Data –
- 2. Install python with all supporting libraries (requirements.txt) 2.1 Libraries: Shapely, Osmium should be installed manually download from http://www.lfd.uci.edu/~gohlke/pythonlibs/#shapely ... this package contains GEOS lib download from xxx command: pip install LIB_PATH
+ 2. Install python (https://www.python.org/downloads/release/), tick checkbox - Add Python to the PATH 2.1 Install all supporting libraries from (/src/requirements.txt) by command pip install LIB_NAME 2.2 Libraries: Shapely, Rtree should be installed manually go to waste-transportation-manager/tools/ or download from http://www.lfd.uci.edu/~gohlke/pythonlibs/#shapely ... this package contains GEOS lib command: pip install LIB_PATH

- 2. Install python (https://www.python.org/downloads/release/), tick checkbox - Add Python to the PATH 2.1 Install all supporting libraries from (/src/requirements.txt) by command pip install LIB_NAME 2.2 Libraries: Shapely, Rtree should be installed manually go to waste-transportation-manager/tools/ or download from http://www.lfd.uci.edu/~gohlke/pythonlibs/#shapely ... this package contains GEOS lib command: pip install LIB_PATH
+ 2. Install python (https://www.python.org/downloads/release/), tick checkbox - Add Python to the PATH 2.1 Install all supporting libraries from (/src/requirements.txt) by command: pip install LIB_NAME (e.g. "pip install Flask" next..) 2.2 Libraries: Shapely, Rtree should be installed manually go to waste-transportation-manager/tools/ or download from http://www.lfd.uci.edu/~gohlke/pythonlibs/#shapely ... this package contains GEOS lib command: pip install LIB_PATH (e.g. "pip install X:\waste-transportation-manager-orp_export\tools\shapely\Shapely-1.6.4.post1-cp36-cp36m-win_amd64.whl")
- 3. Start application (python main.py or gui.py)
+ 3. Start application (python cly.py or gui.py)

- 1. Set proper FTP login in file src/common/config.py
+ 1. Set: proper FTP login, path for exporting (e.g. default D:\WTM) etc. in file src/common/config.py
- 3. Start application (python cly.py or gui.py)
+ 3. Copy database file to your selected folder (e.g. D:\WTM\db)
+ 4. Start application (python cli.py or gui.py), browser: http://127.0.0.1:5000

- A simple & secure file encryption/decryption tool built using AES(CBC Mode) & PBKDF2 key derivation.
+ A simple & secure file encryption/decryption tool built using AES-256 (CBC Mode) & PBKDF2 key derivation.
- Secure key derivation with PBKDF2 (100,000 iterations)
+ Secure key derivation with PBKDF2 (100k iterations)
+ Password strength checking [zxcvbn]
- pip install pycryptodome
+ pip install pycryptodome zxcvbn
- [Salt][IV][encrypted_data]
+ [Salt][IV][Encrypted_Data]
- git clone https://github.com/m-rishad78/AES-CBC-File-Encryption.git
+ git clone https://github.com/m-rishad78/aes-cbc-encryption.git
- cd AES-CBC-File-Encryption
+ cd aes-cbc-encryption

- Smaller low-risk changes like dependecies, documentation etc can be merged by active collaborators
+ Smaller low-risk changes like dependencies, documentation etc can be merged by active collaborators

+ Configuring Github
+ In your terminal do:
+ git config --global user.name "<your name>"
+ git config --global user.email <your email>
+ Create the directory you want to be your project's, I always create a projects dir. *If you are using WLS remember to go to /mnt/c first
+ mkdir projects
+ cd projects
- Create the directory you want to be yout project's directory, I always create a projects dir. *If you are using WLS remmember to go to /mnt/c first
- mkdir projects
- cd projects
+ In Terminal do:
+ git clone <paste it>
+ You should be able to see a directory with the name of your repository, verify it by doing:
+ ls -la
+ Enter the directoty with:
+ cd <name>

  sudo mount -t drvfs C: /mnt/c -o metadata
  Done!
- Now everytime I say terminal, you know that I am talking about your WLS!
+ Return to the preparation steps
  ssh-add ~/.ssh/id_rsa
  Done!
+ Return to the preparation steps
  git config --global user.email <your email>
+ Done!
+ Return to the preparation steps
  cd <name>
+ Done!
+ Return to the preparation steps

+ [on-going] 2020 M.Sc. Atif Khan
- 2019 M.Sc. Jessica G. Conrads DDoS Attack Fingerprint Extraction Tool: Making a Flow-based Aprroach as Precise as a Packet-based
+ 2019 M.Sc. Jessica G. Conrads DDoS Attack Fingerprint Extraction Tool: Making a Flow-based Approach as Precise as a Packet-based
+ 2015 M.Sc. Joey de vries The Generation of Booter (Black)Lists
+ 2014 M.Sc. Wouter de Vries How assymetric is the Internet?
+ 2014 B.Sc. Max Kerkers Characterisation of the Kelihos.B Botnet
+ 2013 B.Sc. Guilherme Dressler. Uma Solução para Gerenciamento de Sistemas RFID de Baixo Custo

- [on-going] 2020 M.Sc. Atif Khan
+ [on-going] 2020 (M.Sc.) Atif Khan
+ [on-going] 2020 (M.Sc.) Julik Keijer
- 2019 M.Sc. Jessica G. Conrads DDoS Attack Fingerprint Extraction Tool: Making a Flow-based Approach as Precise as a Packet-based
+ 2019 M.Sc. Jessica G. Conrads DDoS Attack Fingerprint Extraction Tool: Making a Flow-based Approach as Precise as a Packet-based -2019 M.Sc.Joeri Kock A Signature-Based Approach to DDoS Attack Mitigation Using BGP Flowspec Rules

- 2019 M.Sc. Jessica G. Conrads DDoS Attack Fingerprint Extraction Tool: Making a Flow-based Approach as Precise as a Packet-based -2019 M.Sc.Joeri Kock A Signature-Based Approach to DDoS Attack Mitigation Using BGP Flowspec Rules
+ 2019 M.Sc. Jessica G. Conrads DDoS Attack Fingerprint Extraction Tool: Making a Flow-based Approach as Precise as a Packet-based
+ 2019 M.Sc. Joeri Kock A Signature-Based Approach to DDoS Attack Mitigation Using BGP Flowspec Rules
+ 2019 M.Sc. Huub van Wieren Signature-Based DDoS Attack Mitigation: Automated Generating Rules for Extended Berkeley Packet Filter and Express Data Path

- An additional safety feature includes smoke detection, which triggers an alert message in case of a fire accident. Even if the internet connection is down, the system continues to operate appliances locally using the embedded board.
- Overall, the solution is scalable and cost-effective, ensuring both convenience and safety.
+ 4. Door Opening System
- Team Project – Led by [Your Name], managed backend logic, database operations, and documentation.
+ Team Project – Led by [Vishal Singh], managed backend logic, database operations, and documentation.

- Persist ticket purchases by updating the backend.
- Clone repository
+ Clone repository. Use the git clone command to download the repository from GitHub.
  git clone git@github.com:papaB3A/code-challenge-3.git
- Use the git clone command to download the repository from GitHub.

Problem to work on – Pull together all lines from the data that mention the word "like".

Response box –
- Smaller low-risk changes like dependecies, documentation etc can be merged by active collaborators
+ Smaller low-risk changes like dependencies, documentation etc can be merged by active collaborators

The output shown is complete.